━━ Exercise inputs ━━

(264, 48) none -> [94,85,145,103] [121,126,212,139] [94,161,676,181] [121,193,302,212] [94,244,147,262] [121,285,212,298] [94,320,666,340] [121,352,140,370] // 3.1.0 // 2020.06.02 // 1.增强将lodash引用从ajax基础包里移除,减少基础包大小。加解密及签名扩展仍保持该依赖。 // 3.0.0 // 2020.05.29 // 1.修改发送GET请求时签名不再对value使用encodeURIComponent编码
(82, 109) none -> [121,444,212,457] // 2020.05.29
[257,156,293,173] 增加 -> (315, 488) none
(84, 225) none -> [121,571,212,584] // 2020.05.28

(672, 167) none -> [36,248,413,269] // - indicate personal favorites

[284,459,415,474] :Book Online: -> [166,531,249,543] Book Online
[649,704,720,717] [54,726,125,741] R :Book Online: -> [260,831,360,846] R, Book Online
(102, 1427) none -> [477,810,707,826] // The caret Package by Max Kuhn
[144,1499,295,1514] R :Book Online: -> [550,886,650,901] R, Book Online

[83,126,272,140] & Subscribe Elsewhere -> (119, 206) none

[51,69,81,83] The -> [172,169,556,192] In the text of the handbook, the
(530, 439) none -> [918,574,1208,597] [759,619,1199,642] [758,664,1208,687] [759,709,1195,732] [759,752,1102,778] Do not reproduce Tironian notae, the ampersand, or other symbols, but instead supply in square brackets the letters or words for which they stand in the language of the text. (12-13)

━━━

» What is needed
Return the lines above, starting at the one that contains "[257,156,293,173] 增加 -> (315, 488) none" and running through the last, exactly as they appear, with no extra lines.

» Answer space
[257,156,293,173] 增加 -> (315, 488) none
(84, 225) none -> [121,571,212,584] // 2020.05.28

(672, 167) none -> [36,248,413,269] // - indicate personal favorites

[284,459,415,474] :Book Online: -> [166,531,249,543] Book Online
[649,704,720,717] [54,726,125,741] R :Book Online: -> [260,831,360,846] R, Book Online
(102, 1427) none -> [477,810,707,826] // The caret Package by Max Kuhn
[144,1499,295,1514] R :Book Online: -> [550,886,650,901] R, Book Online

[83,126,272,140] & Subscribe Elsewhere -> (119, 206) none

[51,69,81,83] The -> [172,169,556,192] In the text of the handbook, the
(530, 439) none -> [918,574,1208,597] [759,619,1199,642] [758,664,1208,687] [759,709,1195,732] [759,752,1102,778] Do not reproduce Tironian notae, the ampersand, or other symbols, but instead supply in square brackets the letters or words for which they stand in the language of the text. (12-13)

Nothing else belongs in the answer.